A climb can feel like a work of art, providing an aesthetic sense of flow through situations that inspire a range of emotions—fear, curiosity, doubt, relief, bliss, to name a few. The medium is primarily nature’s work, of course, but it also takes vision to establish a route: to identify how to piece together the natural features in the most rewarding way, with the best belay stances to break up the pitches, and establish just the right amount of fixed protection (or not) to the point that the line becomes an experience that people seek out.
At their best, such pursuits lead me to new ways of seeing things. At their worst they become a distraction, potentially an addiction. The same can be said of drugs and the internet, even books (rare, but I’ve seen it)—anything that allows us to avoid reality. Tools that can be used to enhance our awareness can also blind us. Whatever we pursue in life has the potential to drift into becoming a vice. Like walking a highline, balanced steps are really what the “process” is all about.
“My brother would say the key to happiness is following beauty and not the urge to be the best,” Potter’s sister Elizabeth says in the third episode. “In his most centered moments he knew it was all about listening to your heart and following that.”

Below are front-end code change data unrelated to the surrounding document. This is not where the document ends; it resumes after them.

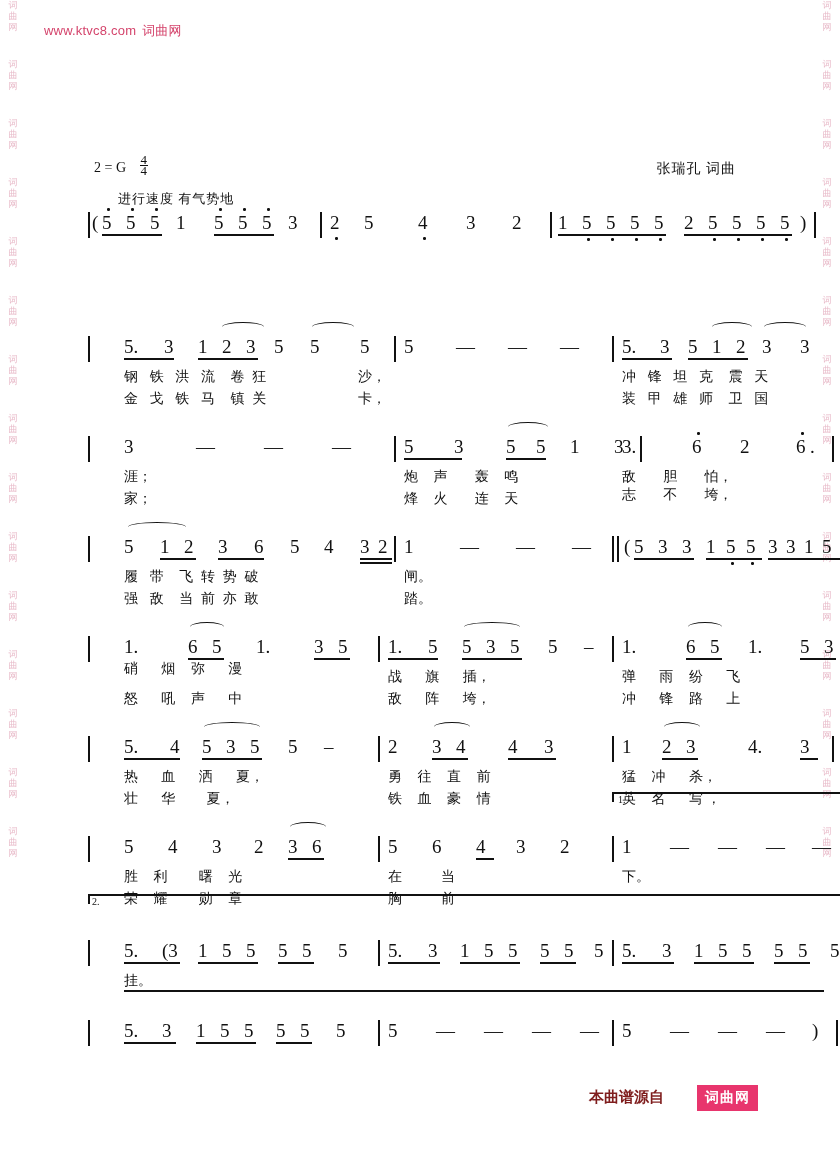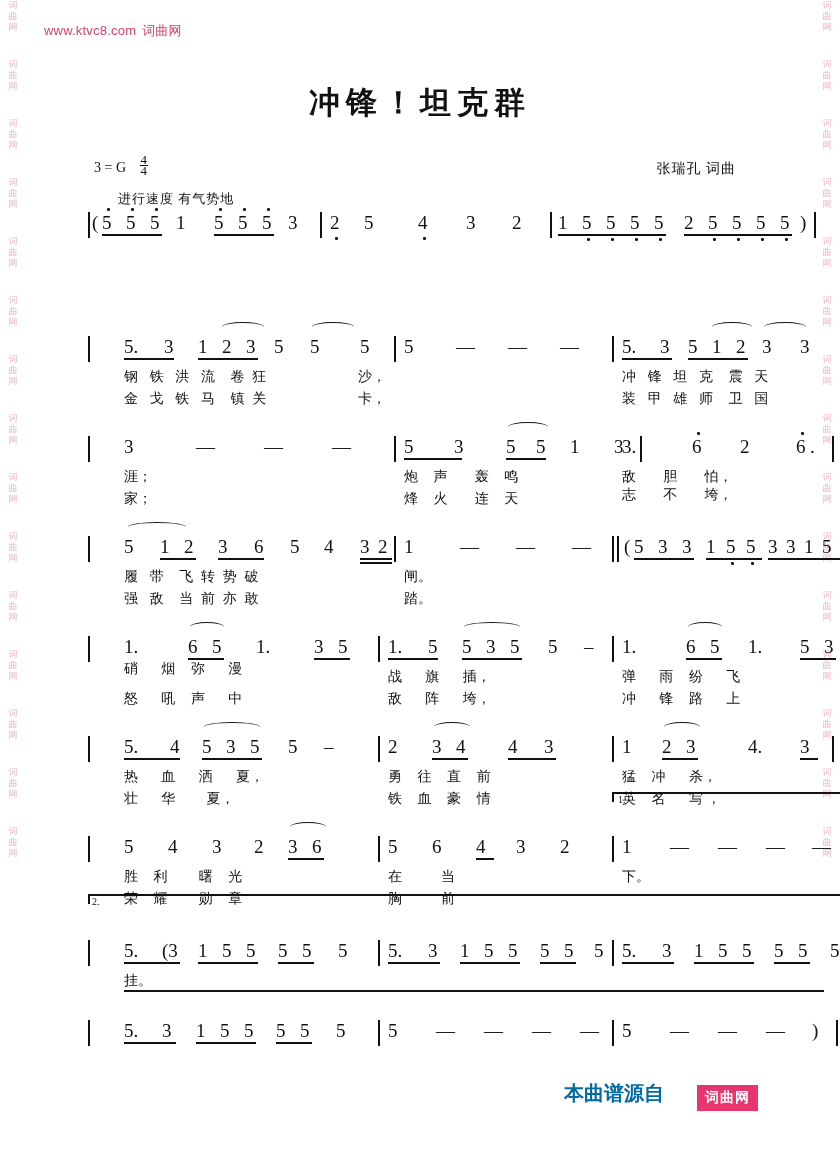"冲锋！坦克群" div.title { html: <div>冲锋！坦克群</div> -> none }
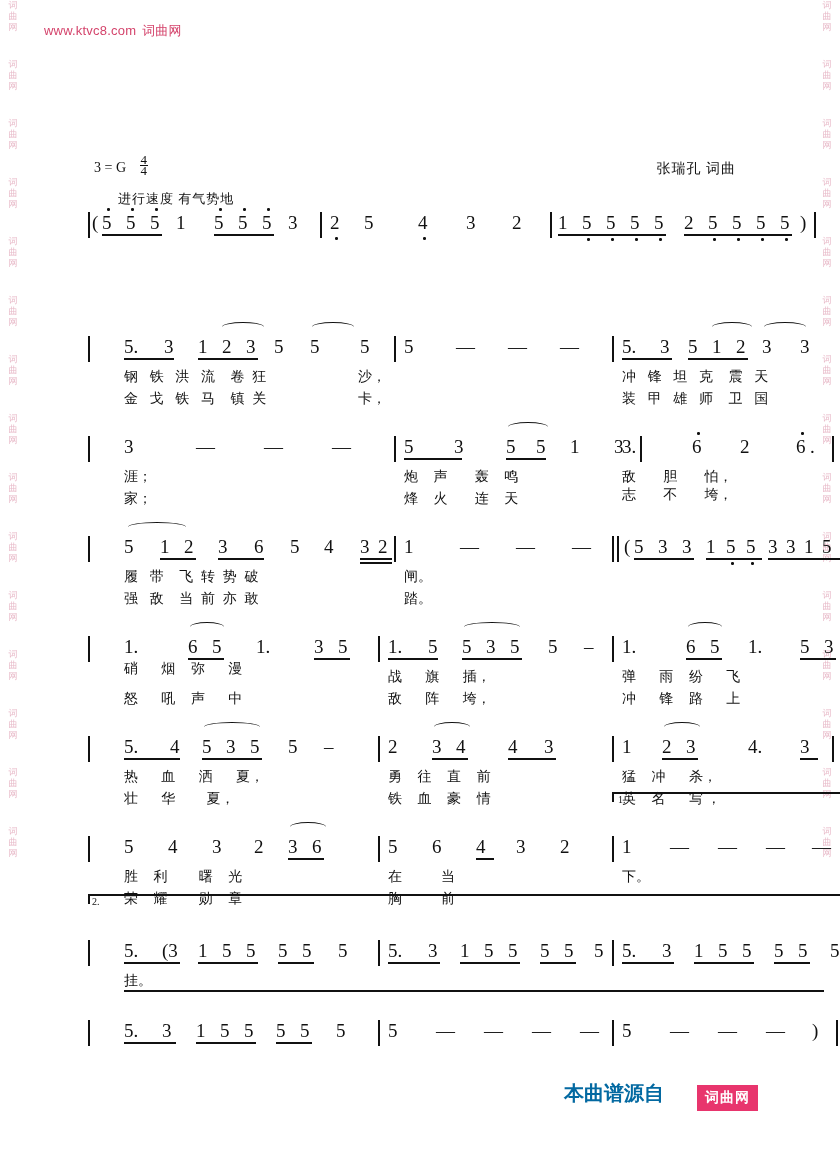"3 = G" span { text: 3 -> 2 }
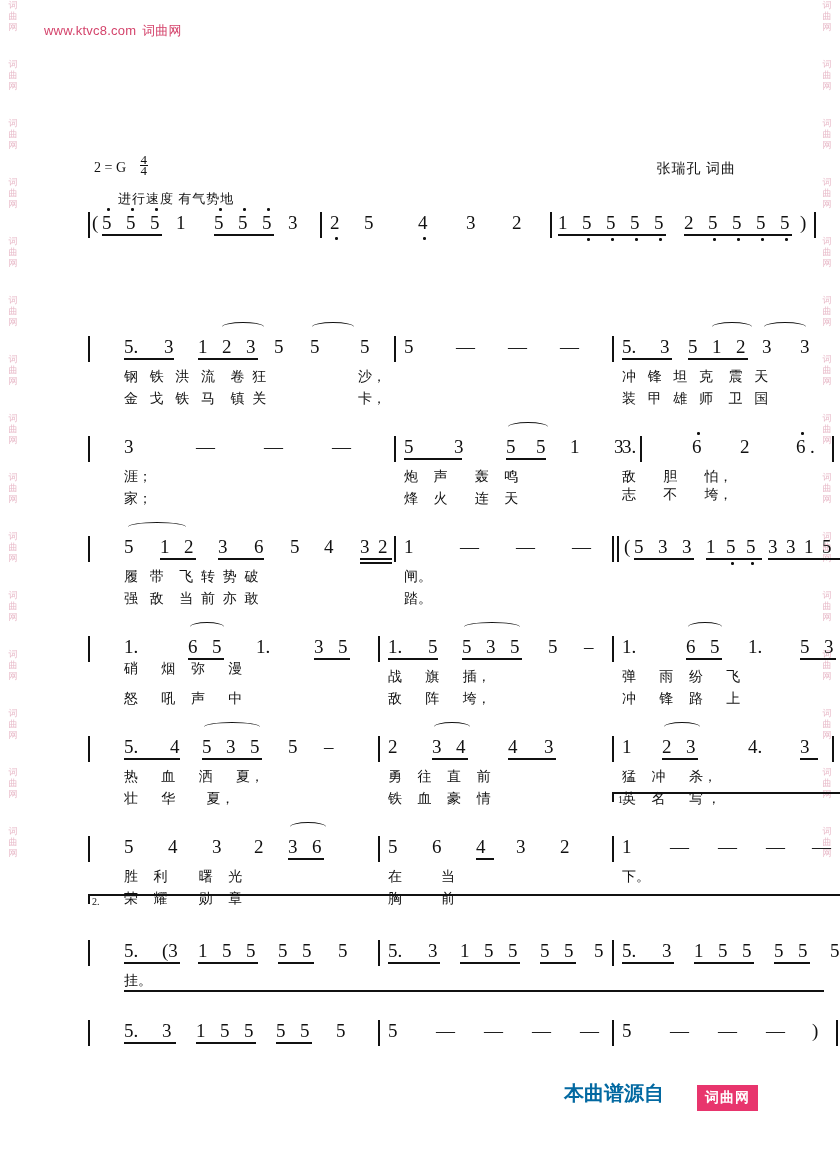"本曲谱源自" .footer { color: #0369a1 -> #7f1d1d; font-size: 20px -> 15px }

“I want to be a part of what turns this world more soulful.”
–Dean Potter, 2008
TODAY, CLIMBING MEANS a lot of different things to a lot of different people. Rather than a mere handful of men and a few women defining the culture, we have a mix of bona fide pros representing every size, shape, color and gender in every climbing discipline, plus an endless stream of influencers.
One of the latest personalities to go viral is twenty-two-year-old Lincoln Knowles from Utah, who now identifies himself as a “Professional Free Soloist” on his @lincolnclimbs account. A couple of years ago online forums started lighting up with people denouncing what appeared to be a cocky young man proclaiming that he was going to free solo a new route every day until he fell. It turned out to be calculated “rage bait” to earn him attention, and within the last year it’s been revealed that Knowles is a savvy entrepreneur. Cedar Wright, one of Potter’s estranged friends, reached out to Knowles to see if he was legit. The answer was yes, and Knowles has since been interviewed by Honnold on the Climbing Gold podcast, as well as by other outlets.
In one such interview, with Chris Furey for Teton Gravity Research, Knowles says, “Recently, Dean Potter has been a big influence. I try to learn as much as I can from him; what to take forward and what to avoid. He’s complex, and I relate to that.”
For his part, Furey concludes that “beneath the noise of the internet persona, [Knowles’s] view of free soloing remains consistent: not performance for attention, but slow progression toward control, clarity, and capability in its most stripped-down form.”
Said “persona” includes smoking joints mid-solo on rocks and buildings, swigging gratuitously from bottles of vodka in a climbing gym and soloing an ice climb in Austria without a helmet. In a nihilistic way, Knowles satirizes climbing culture and social media handwringing while putting his life on the line. It’s hard to tell how much of the hyper-masculinity is performative—is he endorsing the machismo culture or making fun of it? Either way, the content is trending at a time when members of the Trump administration are propagating male strength and superiority with a strange aggression. I call Knowles’s success a sign of the times.
“Do whatever the f*ck you want; even if it seems crazy, and even if everyone tells you not to,” Knowles tells Furey when asked “what it’s all about” for him.
Me, I just want to be a part of what turns this world more soulful.